Friday, June 13, 2008

Salt-Baked Red Snapper.

Every once in a while I see a dish that blows my mind and I HAVE TO MAKE it. The first time that ever happened was when I saw Jacques Pépin bone out a chicken. I would have thought that if you removed the bones from an animal that you would have a pile of bones over here, and a pile of flesh over there. Nope! Now I can remove the bones from the chicken, and stuff it, and you can't even tell that the bones are gone. It just looks like a plump chicken.

I haven't been obsessed with a dish in a while, until last week when I was streaming José Andrés Made in Spain on Netflix's Watch Instantly.

This dish uses Red Snapper. That alone had me hooked. I have always wanted to cook Snapper, probably because its red. I think that this is the first red thing I have ever cooked, aside from members of the plant kingdom. I haven't worked with fish very much, because getting a whole, fresh fish around here is a nuisance. Its possible, but you need to spend some time in traffic if you want one for dinner tonight because there are only a handful of places in this city which stock a selection of beautifully fresh fish. Getting a fish with scales is what makes this a hassle. Most grocery store fish are already cleaned and de-scaled. This fish, by the way, had beautiful eyes. The picture makes the eyes look cloudy, but they were as clear as the ocean

Here's the list of ingredients:
a 2.5 lb Red Snapper, cleaned, but scales left on.
3 bay leaves
3 lbs kosher salt.

That's the whole list. There are no typos, that's 3 pounds of salt, and you really need the scales of the fish.

Put the bay leaves into the body cavity of the Snapper. Dump the salt into a bowl, and add water until its pasty. Put a layer of salt onto an oven safe dish, put the Snapper on the salt, and cover the Snapper with the rest of the salt. Bake for 30 minutes at 375F.
When you are done, the salt comes off easily in large chunks, and the scales come off easily with a fork. It'll be the tiniest bit salty, but those layers of scales and salt will prevent any moisture or flavor from escaping the fish! The fish will be perfect.

By the way, cooking times will vary with different ovens. I jabbed a digital thermometer through the salt and scales and into the fish at around 25 minutes, and then cooked it for about 5 more. It didn't hurt.

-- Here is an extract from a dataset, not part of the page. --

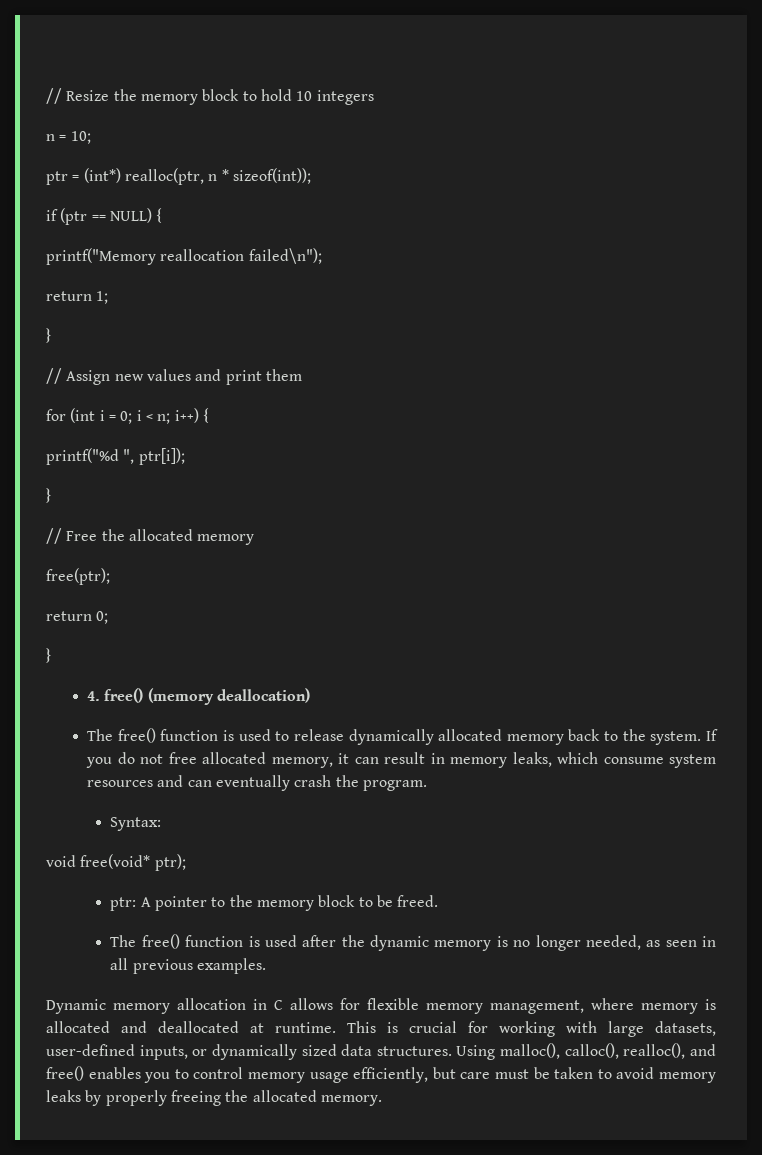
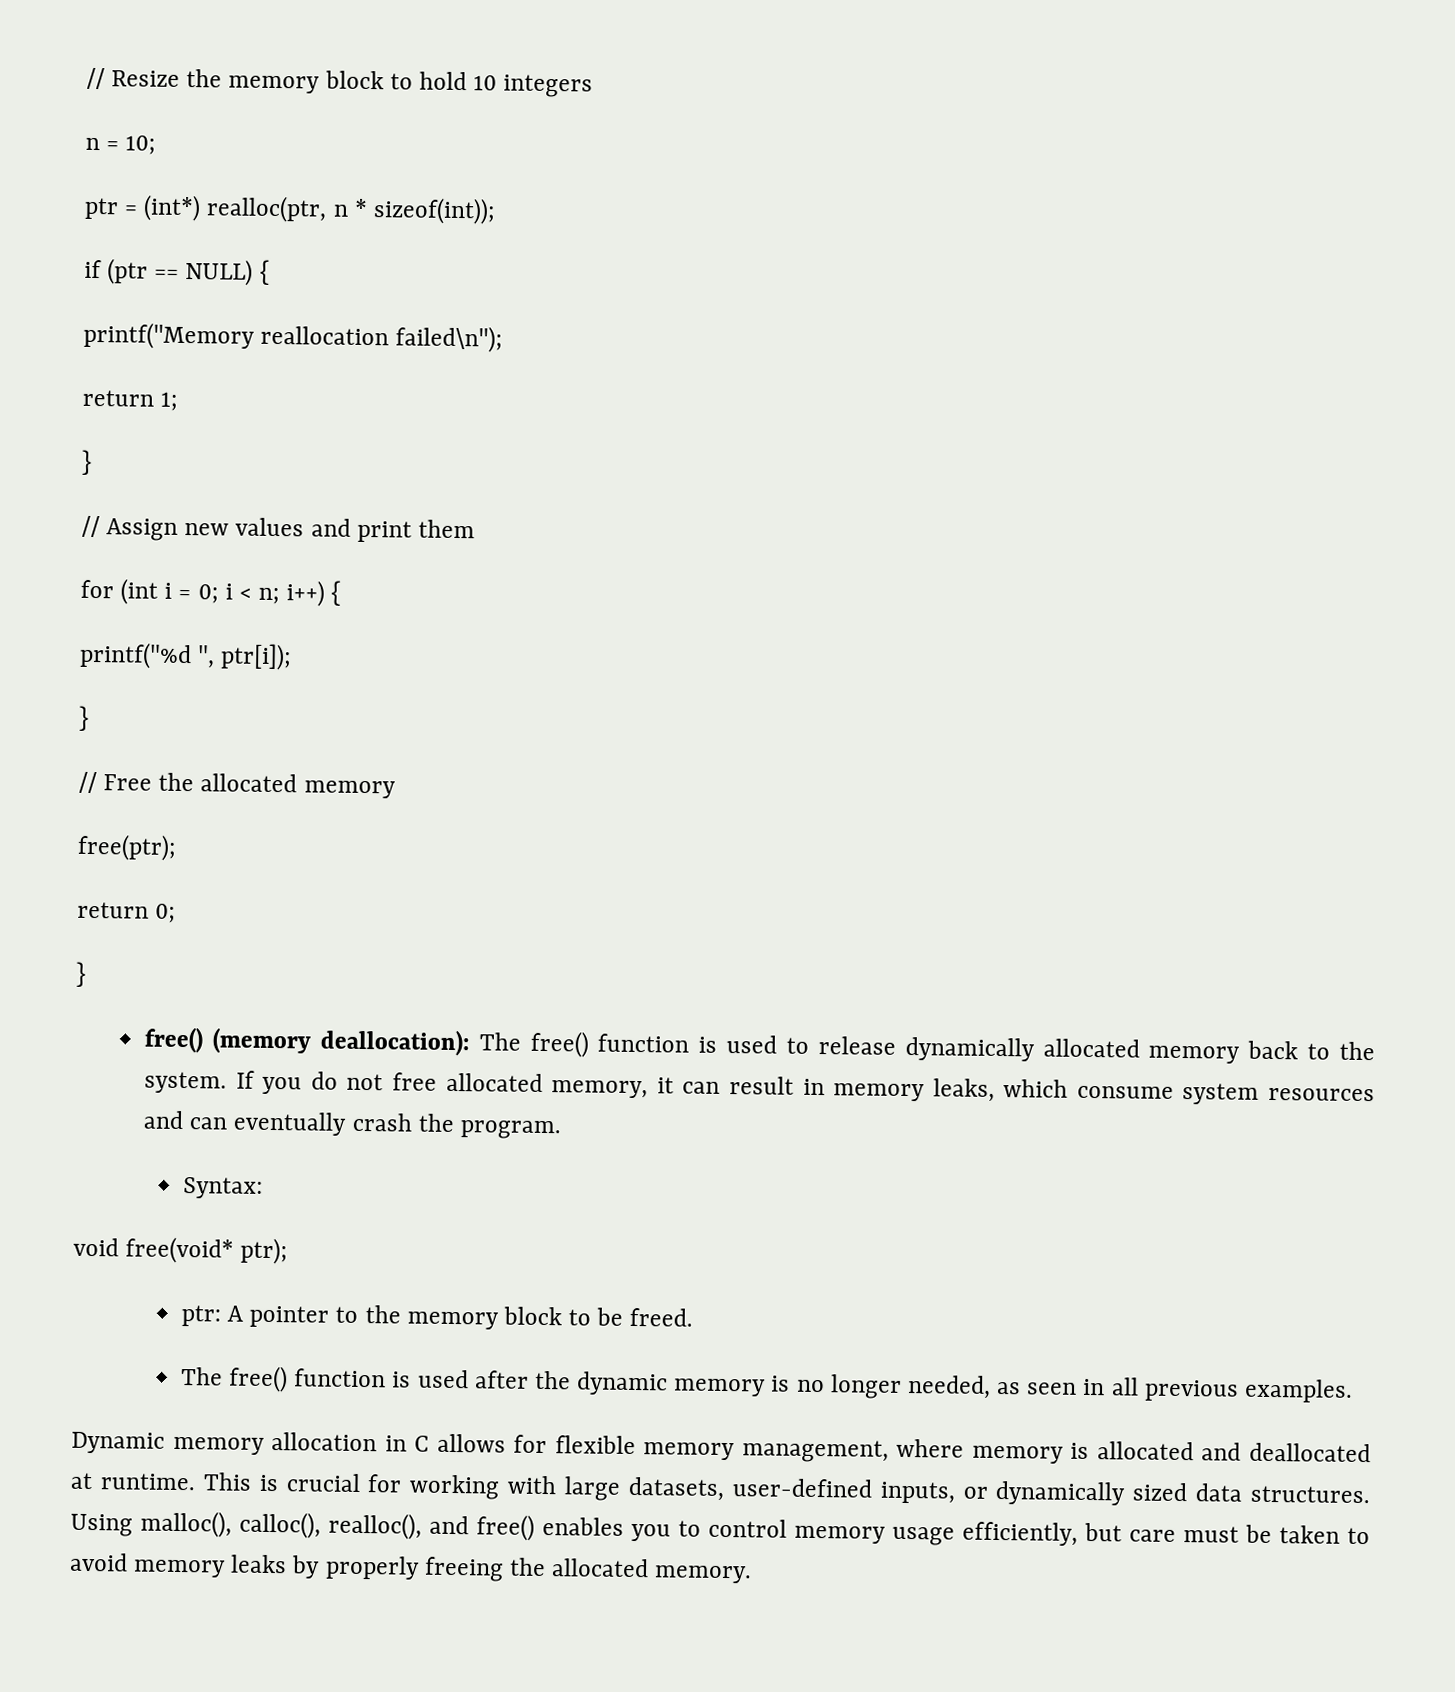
- 4. free() (memory deallocation)
- The free() function is used to release dynamically allocated memory back to the system.
+ free() (memory deallocation): The free() function is used to release dynamically allocated memory back to the system.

This dish captured my imagination; it looks impressive coming out of the oven, and it will leave you wondering 'what the hell is going on' while it is cooking. This is the only time that I have ever seen food used for something other than eating. The salt is used partly to keep the flavor of the fish in, and its thermal properties affect the cooking as well. But you don't use it for its flavor! And you throw it away in the end! That's why you need to leave the scales on, otherwise the fish will be very, very, salty. Yes, you throw away the bay leaves, too, but they leave their flavor behind.

I like to make an entire meal from one chef, so I found another of José's dish on Food & Wine, Leeks Two Ways with Morel Mushrooms. He used a different mushroom, but use whatever you can find. The Morels were $28/lb, but I only needed $3 worth for two people.

I like José a lot, by the way. My favorite quote from his show is, "Everywhere you go in Spain you find the perfect combination between tradition and innovation." That's quite a statement! There are no qualifiers, it wasn't even clear that he was talking about the food in Spain. Everywhere the combination is perfect? Well, I've never been so Spain, so how can I argue.? I am going to assume that its true! I never do that! Go José!

1 comment:

Cullen said...

My wife and I walked the Camino de Santiago this spring. Before we left I had a chance to speak with Jose and he recommended a restaurant in Finesterre. Turned out to be one of the best meals we have ever had. I cook a lot of Jose's recipes and today we are doing the red snapper. By the way if you ever get a chance to go to Spain go, the food is fantastic!